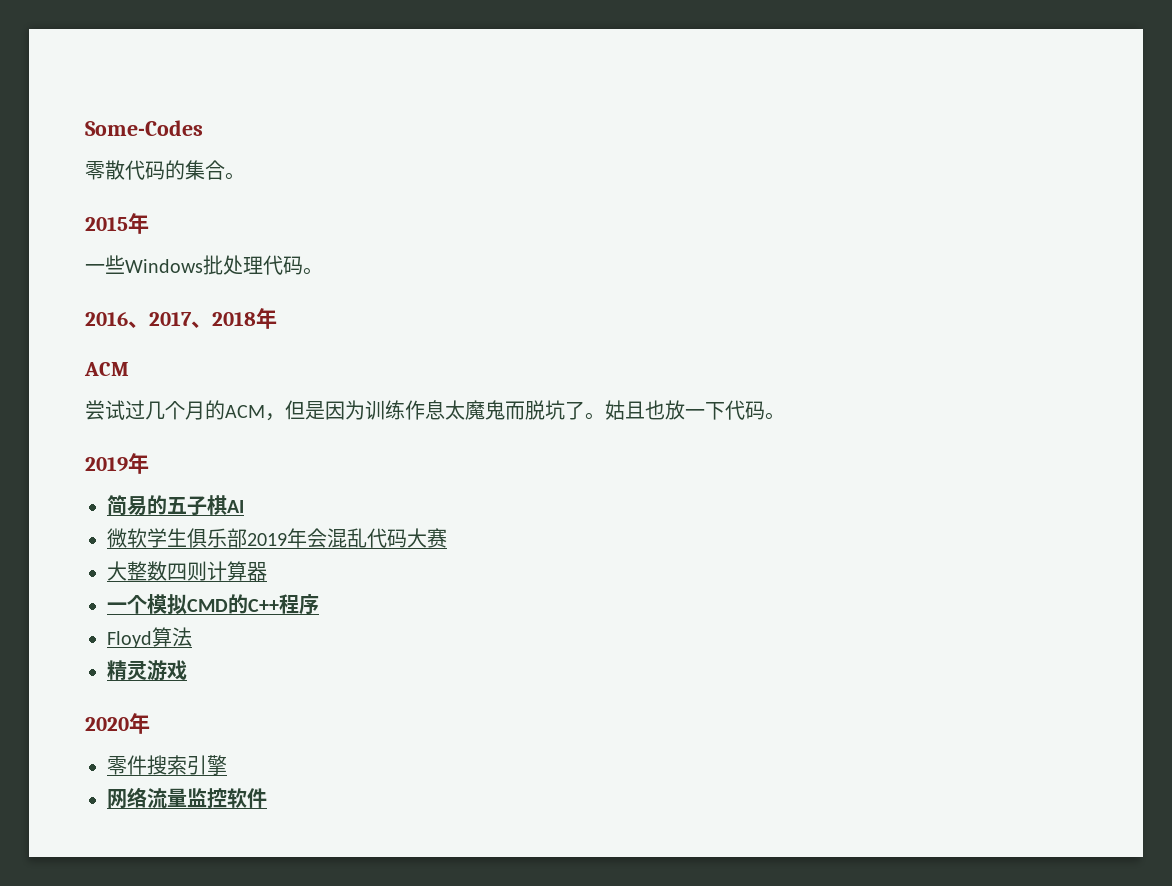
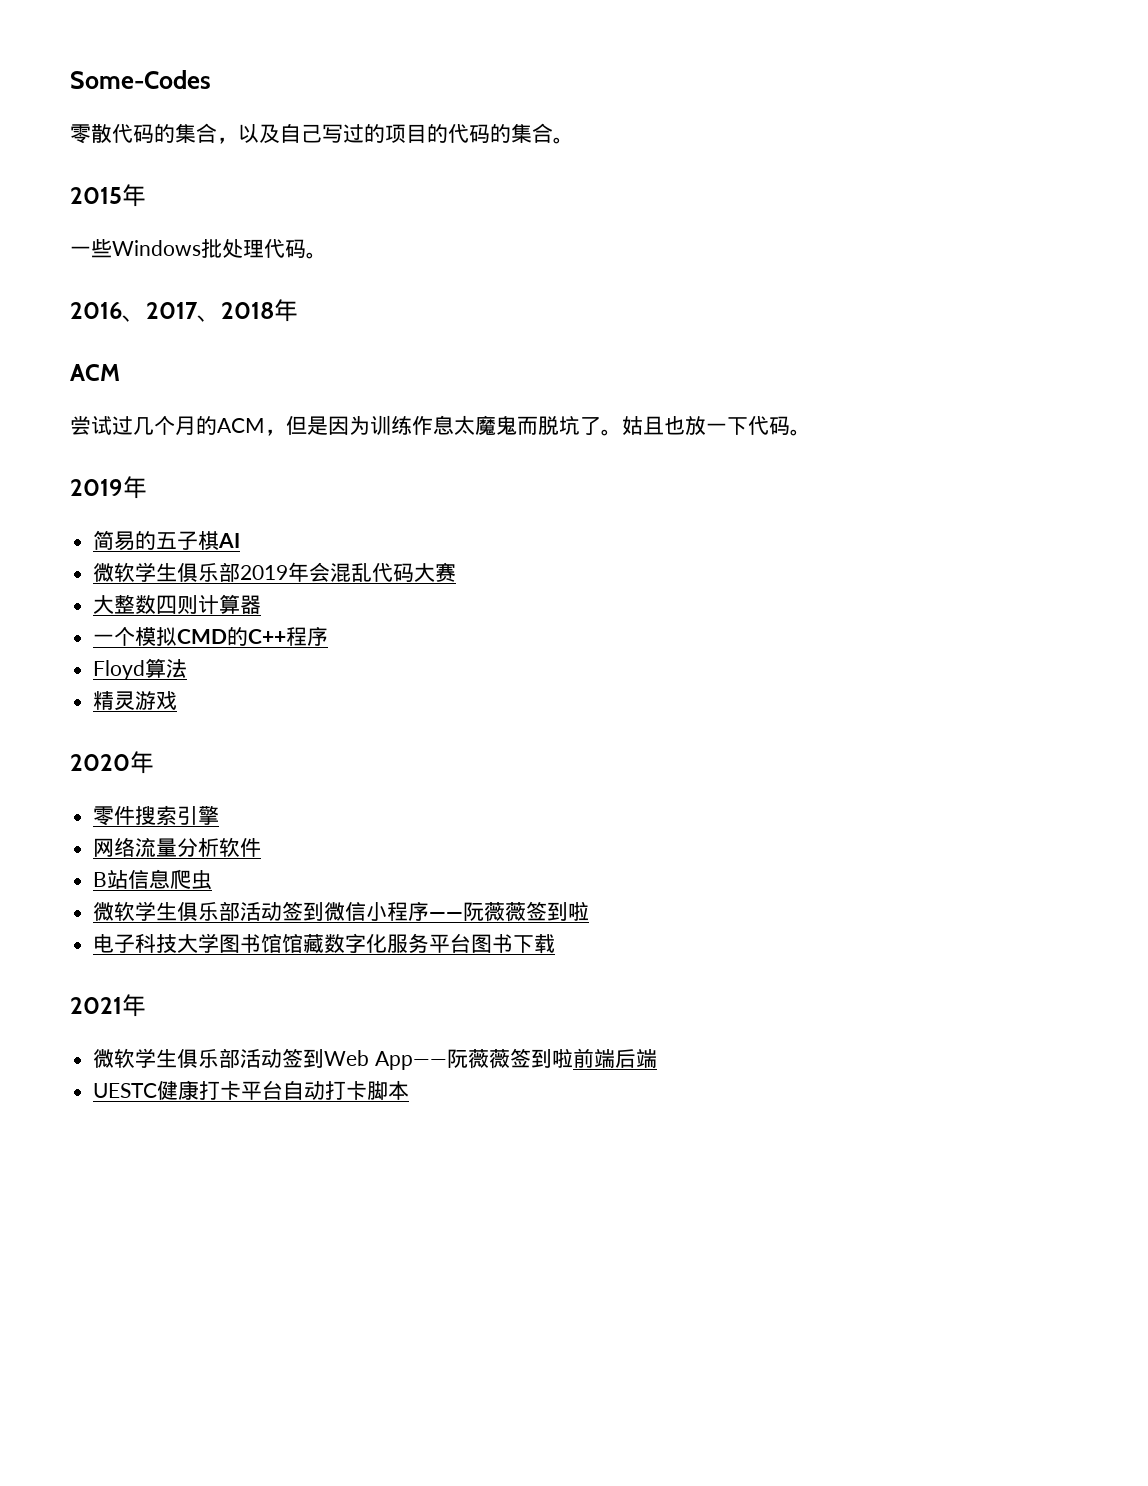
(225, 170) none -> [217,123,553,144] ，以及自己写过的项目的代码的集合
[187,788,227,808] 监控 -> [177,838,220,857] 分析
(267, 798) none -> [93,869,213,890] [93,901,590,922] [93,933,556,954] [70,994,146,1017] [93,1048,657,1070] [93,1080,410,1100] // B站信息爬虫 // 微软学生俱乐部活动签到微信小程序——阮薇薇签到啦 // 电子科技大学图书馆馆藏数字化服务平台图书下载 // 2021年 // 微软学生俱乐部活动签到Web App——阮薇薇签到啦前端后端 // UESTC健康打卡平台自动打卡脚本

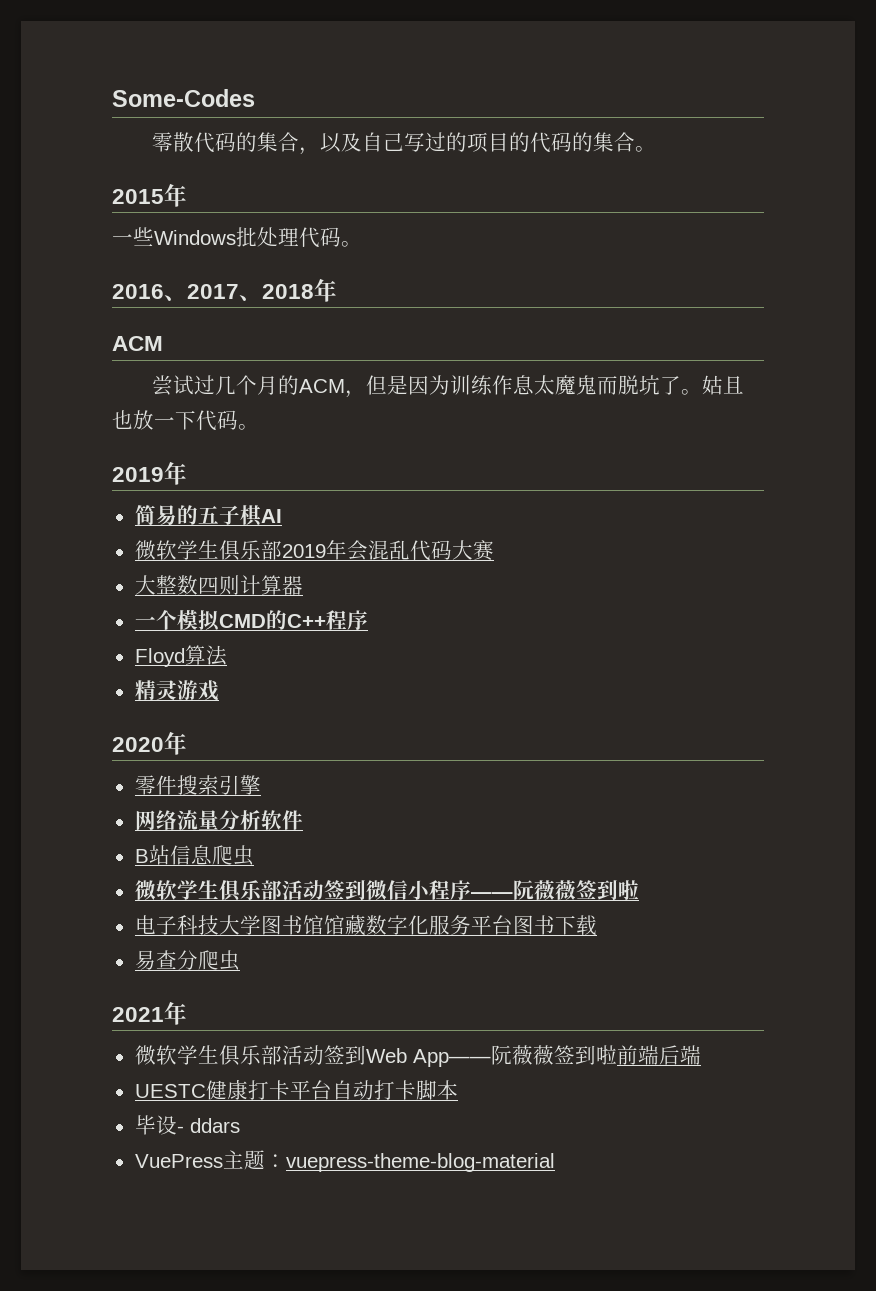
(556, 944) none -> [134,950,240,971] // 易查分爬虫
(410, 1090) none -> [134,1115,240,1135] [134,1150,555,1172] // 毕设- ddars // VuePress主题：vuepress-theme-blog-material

------

#### Task directions:
Restate all of the material above word for word, excluding the pictures.

#### Answer section:
(225, 170) none -> [217,123,553,144] ，以及自己写过的项目的代码的集合
[187,788,227,808] 监控 -> [177,838,220,857] 分析
(267, 798) none -> [93,869,213,890] [93,901,590,922] [93,933,556,954] [70,994,146,1017] [93,1048,657,1070] [93,1080,410,1100] // B站信息爬虫 // 微软学生俱乐部活动签到微信小程序——阮薇薇签到啦 // 电子科技大学图书馆馆藏数字化服务平台图书下载 // 2021年 // 微软学生俱乐部活动签到Web App——阮薇薇签到啦前端后端 // UESTC健康打卡平台自动打卡脚本

(556, 944) none -> [134,950,240,971] // 易查分爬虫
(410, 1090) none -> [134,1115,240,1135] [134,1150,555,1172] // 毕设- ddars // VuePress主题：vuepress-theme-blog-material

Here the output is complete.